Untuk menyelamatkan bisnis saat pandemi, Anda mengandalkan advocacy pelanggan. Bagaimana prosesnya mendapatkan brand advocacy dari pelanggan?
Prosesnya pasti sangat-sangat pelan, kalau memang dibandingkan dengan yang terjadi sehari-hari. Misalnya, dalam satu hari ada 10-20 pelanggan ya otomatis batas advocacy pelanggan ada di situ. Jika kami bisa memastikan 100% dari tamu puas ya advocacy hanya 20 orang untuk hari itu.
Kembali lagi itu semua ada di tangan kami, kalau bisa konsisten dan memberikan servis dengan baik maka advocacy-nya akan besar. Kuncinya adalah konsiten.
Untuk memperkuat brand advocacy, apakah Anda memanfaatkan influencer atau KOL?
Jadi kami telah memanfaatkan semua strategi pemasaran mulai dari digital marketing hingga influencer marketing. Dari pengalaman kami, digital marketing sangat efektif mendorong meningkatkan awareness dan penjualan.

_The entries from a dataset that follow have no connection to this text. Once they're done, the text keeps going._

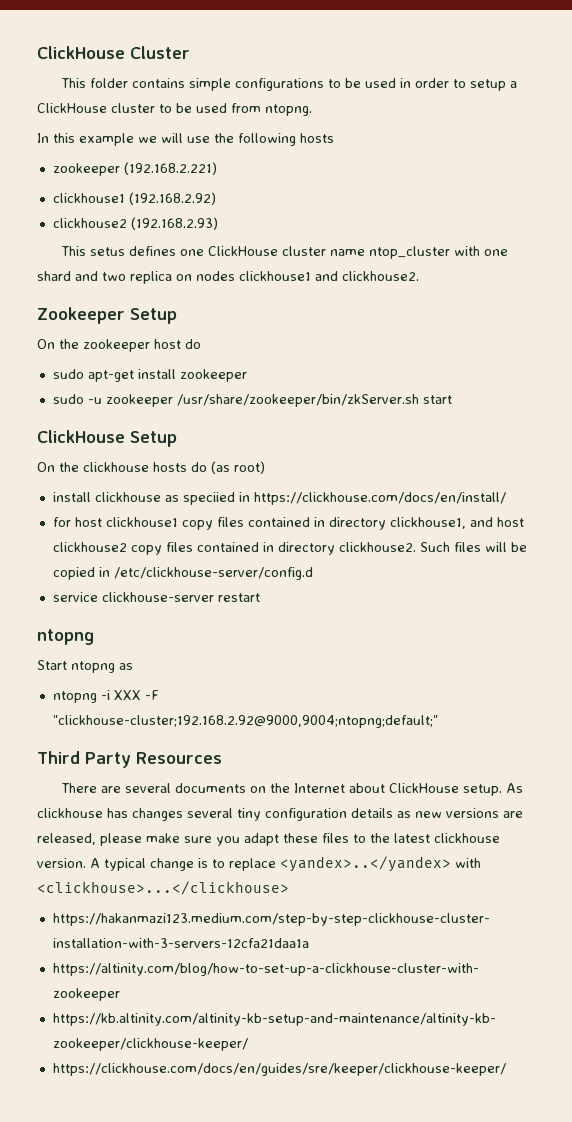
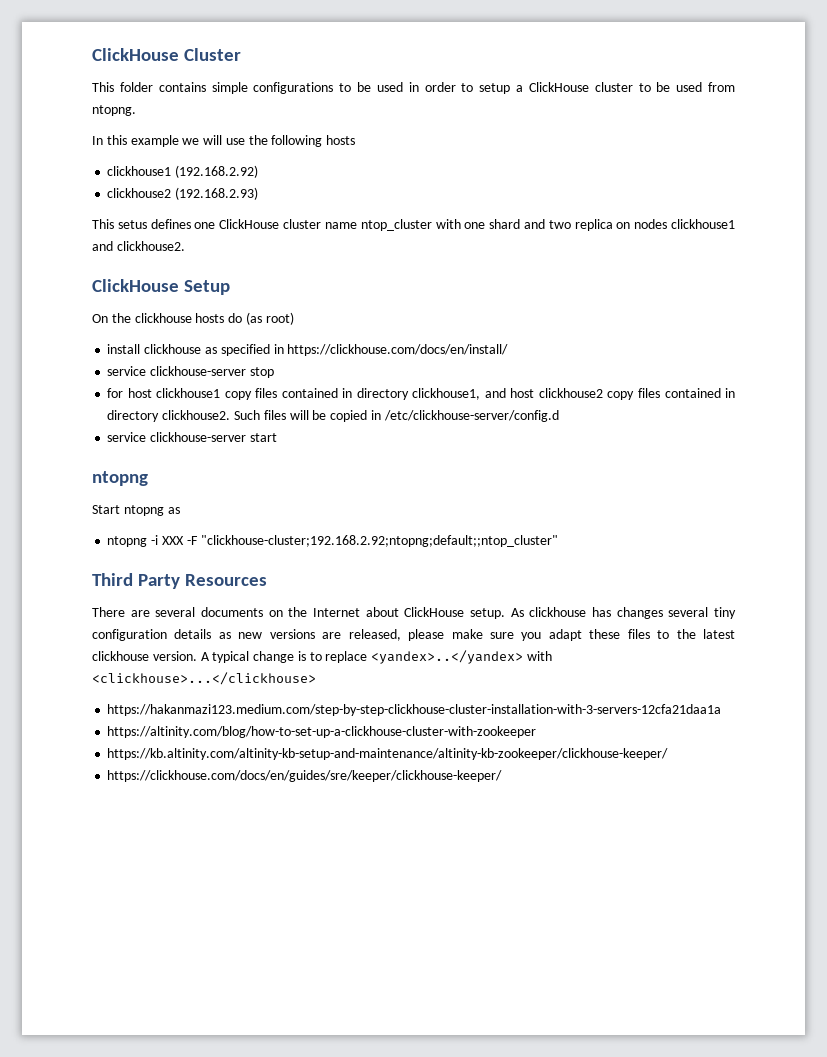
- zookeeper (192.168.2.221)
- Zookeeper Setup
- On the zookeeper host do
- sudo apt-get install zookeeper
- sudo -u zookeeper /usr/share/zookeeper/bin/zkServer.sh start
- install clickhouse as speciied in https://clickhouse.com/docs/en/install/
+ install clickhouse as specified in https://clickhouse.com/docs/en/install/
+ service clickhouse-server stop
- service clickhouse-server restart
+ service clickhouse-server start
- ntopng -i XXX -F "clickhouse-cluster;192.168.2.92@9000,9004;ntopng;default;"
+ ntopng -i XXX -F "clickhouse-cluster;192.168.2.92;ntopng;default;;ntop_cluster"

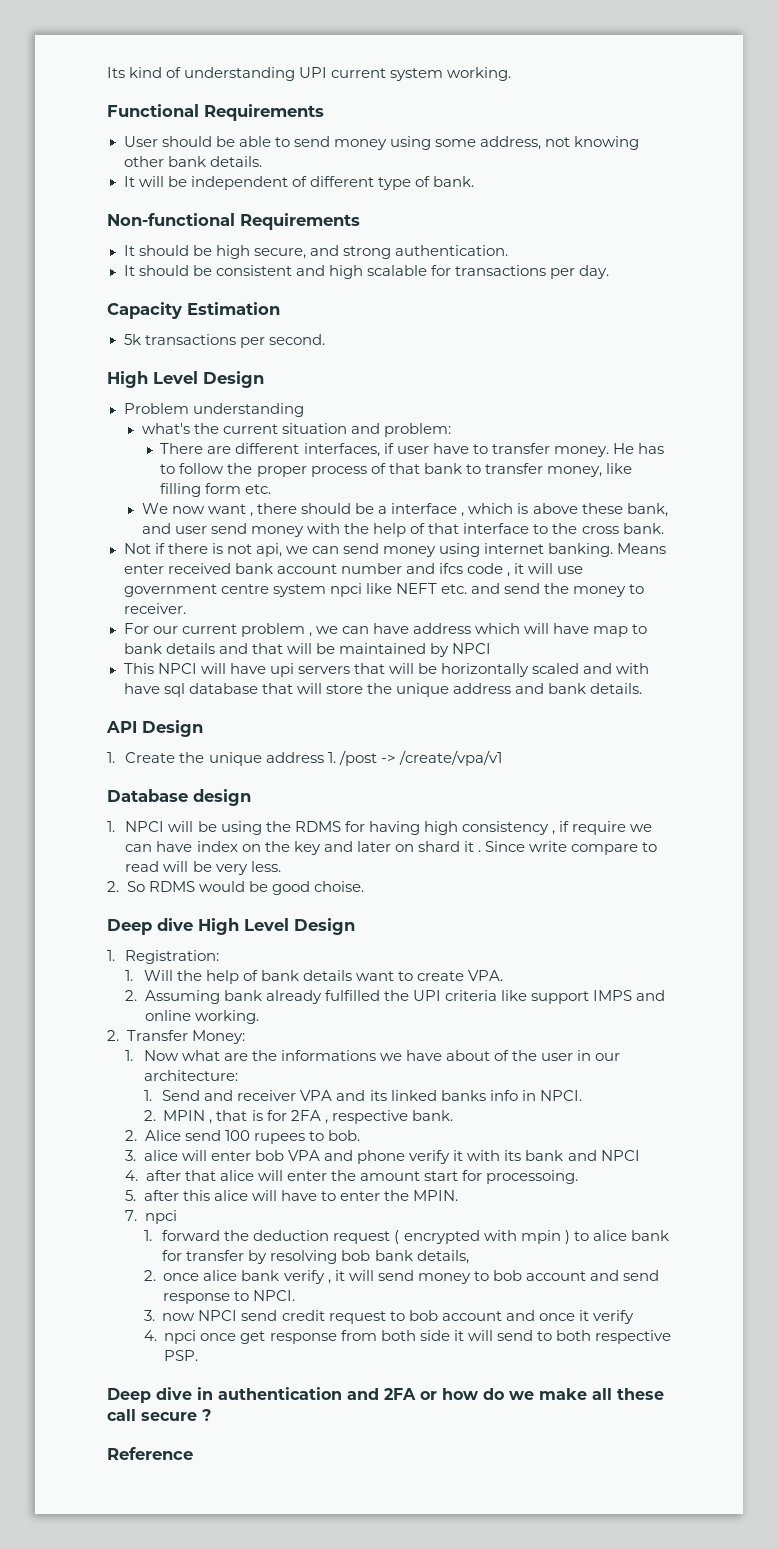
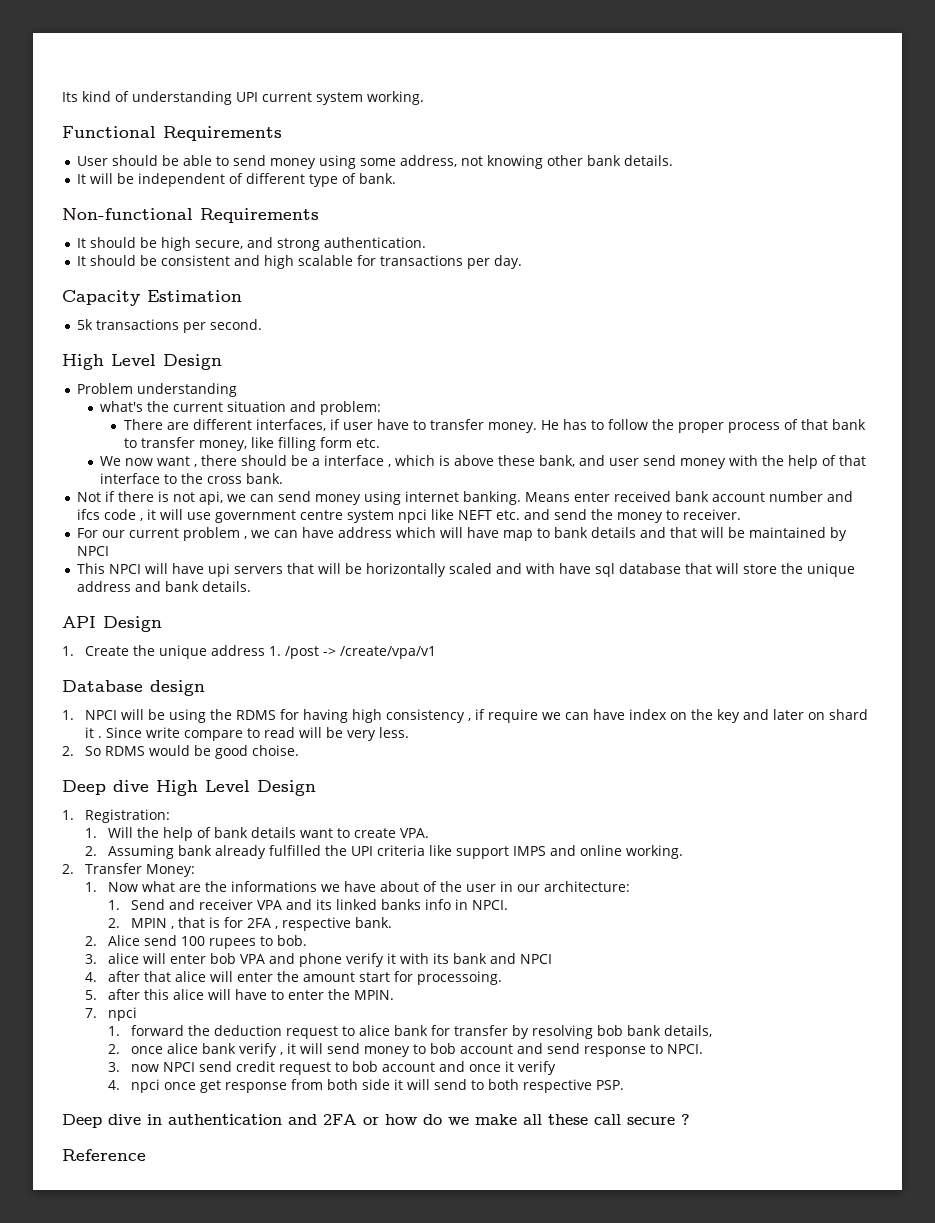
- 1. forward the deduction request ( encrypted with mpin ) to alice bank for transfer by resolving bob bank details,
+ 1. forward the deduction request to alice bank for transfer by resolving bob bank details,

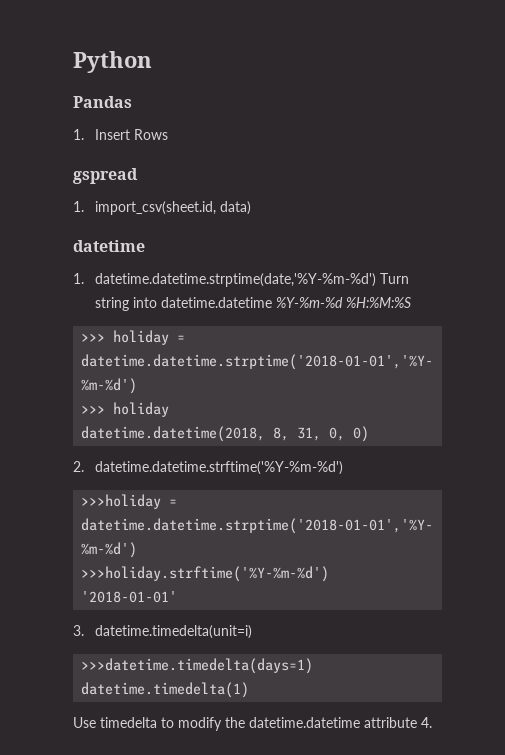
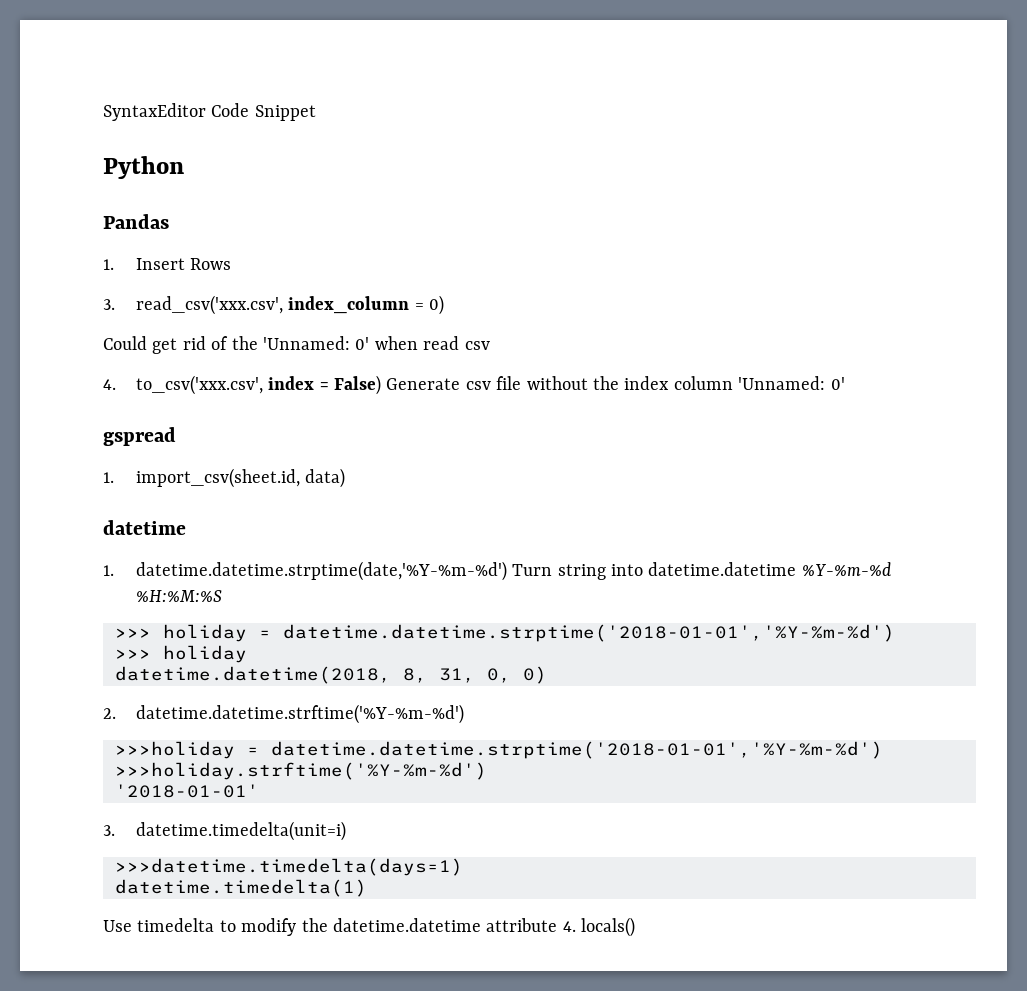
+ SyntaxEditor Code Snippet
+ 3. read_csv('xxx.csv', index_column = 0)
+ Could get rid of the 'Unnamed: 0' when read csv
+ 4. to_csv('xxx.csv', index = False) Generate csv file without the index column 'Unnamed: 0'
- Use timedelta to modify the datetime.datetime attribute 4.
+ Use timedelta to modify the datetime.datetime attribute 4. locals()

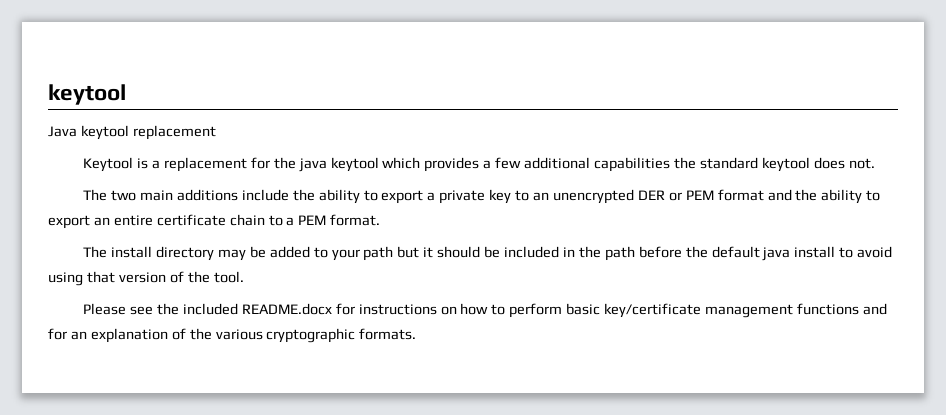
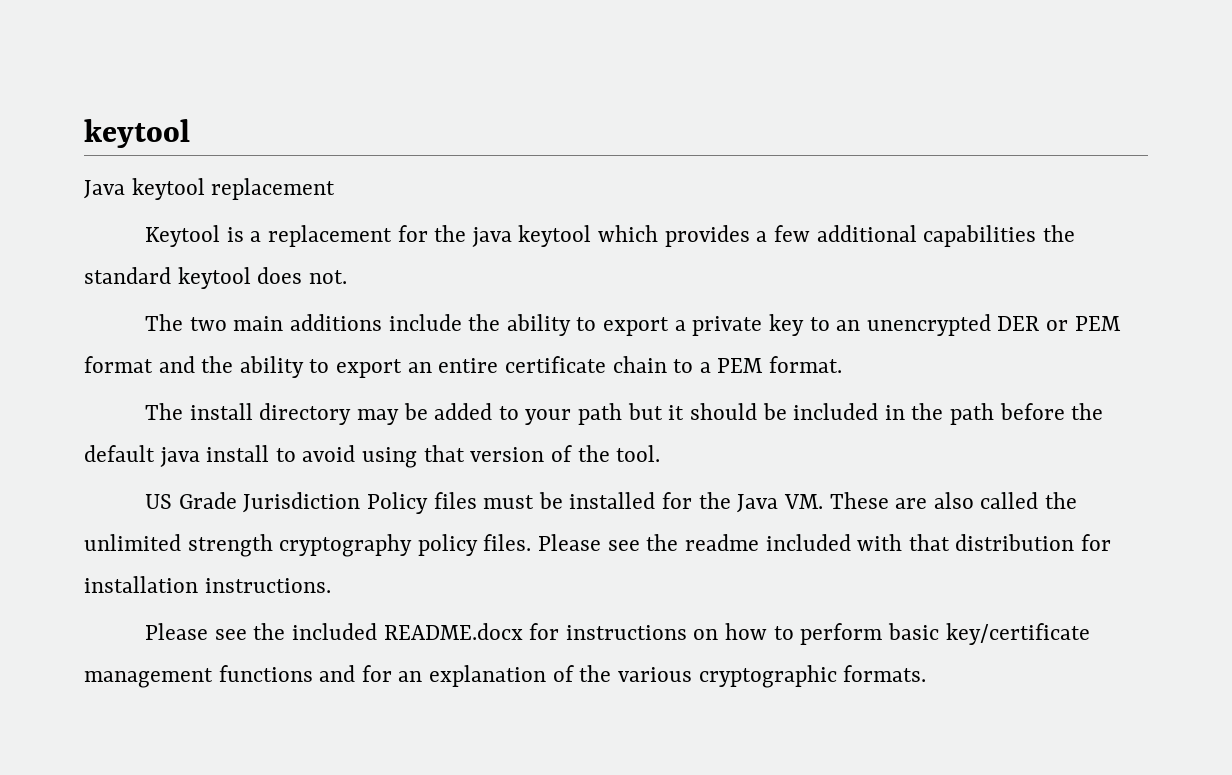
+ US Grade Jurisdiction Policy files must be installed for the Java VM. These are also called the unlimited strength cryptography policy files. Please see the readme included with that distribution for installation instructions.

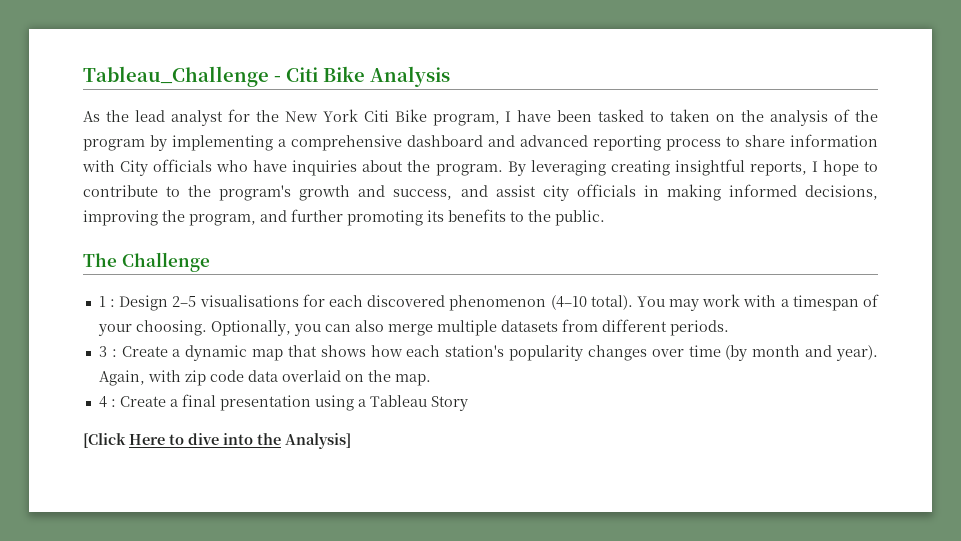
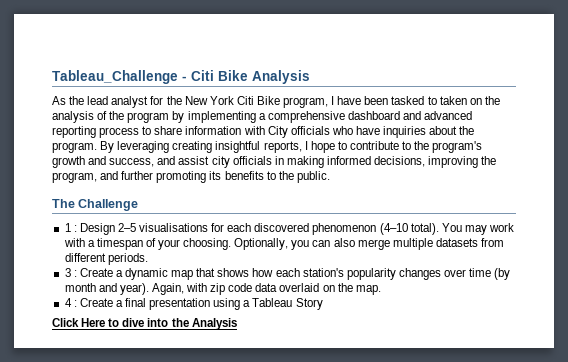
- [Click Here to dive into the Analysis]
+ Click Here to dive into the Analysis

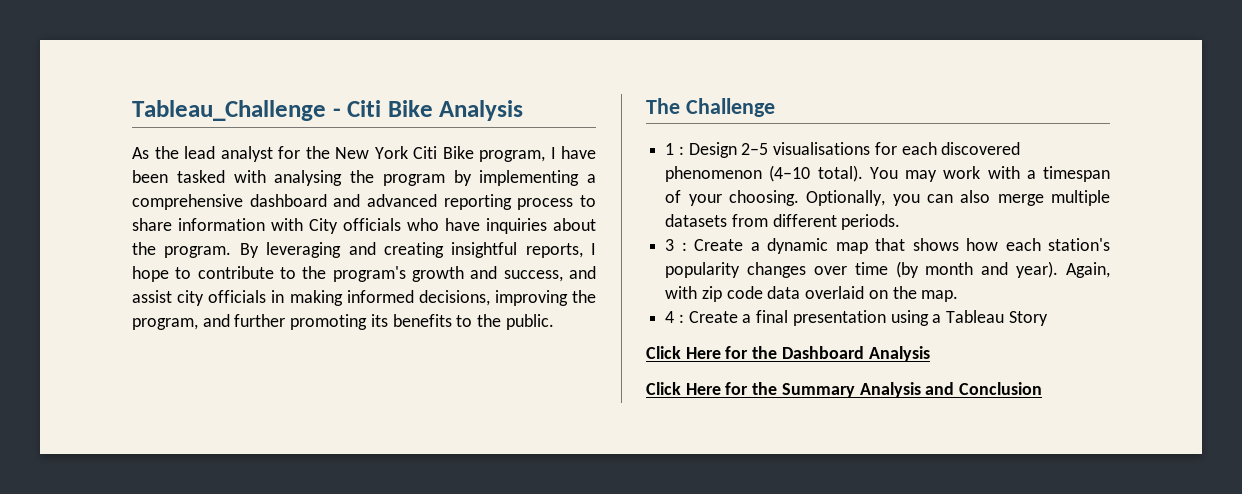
- As the lead analyst for the New York Citi Bike program, I have been tasked to taken on the analysis of the program by implementing a comprehensive dashboard and advanced reporting process to share information with City officials who have inquiries about the program.
+ As the lead analyst for the New York Citi Bike program, I have been tasked with analysing the program by implementing a comprehensive dashboard and advanced reporting process to share information with City officials who have inquiries about the program.
- By leveraging creating insightful reports, I hope to contribute to the program's growth and success, and assist city officials in making informed decisions, improving the program, and further promoting its benefits to the public.
+ By leveraging and creating insightful reports, I hope to contribute to the program's growth and success, and assist city officials in making informed decisions, improving the program, and further promoting its benefits to the public.
- Click Here to dive into the Analysis
+ Click Here for the Dashboard Analysis
+ Click Here for the Summary Analysis and Conclusion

Alasannya sederhana, Marco’s Chop Shop menjual servis sehingga harus datang langsung ke tempatnya untuk bisa merasakan servis tersebut. Pada akhirnya kami lebih fokus untuk memanfaatkan strategi word of mouth yang paling efektif. Jika pelanggan telah merasakan kualitas dan pengalaman, pasti mereka akan merekomendasikan Marco’s Chop Shop dengan orang-orang terdekat.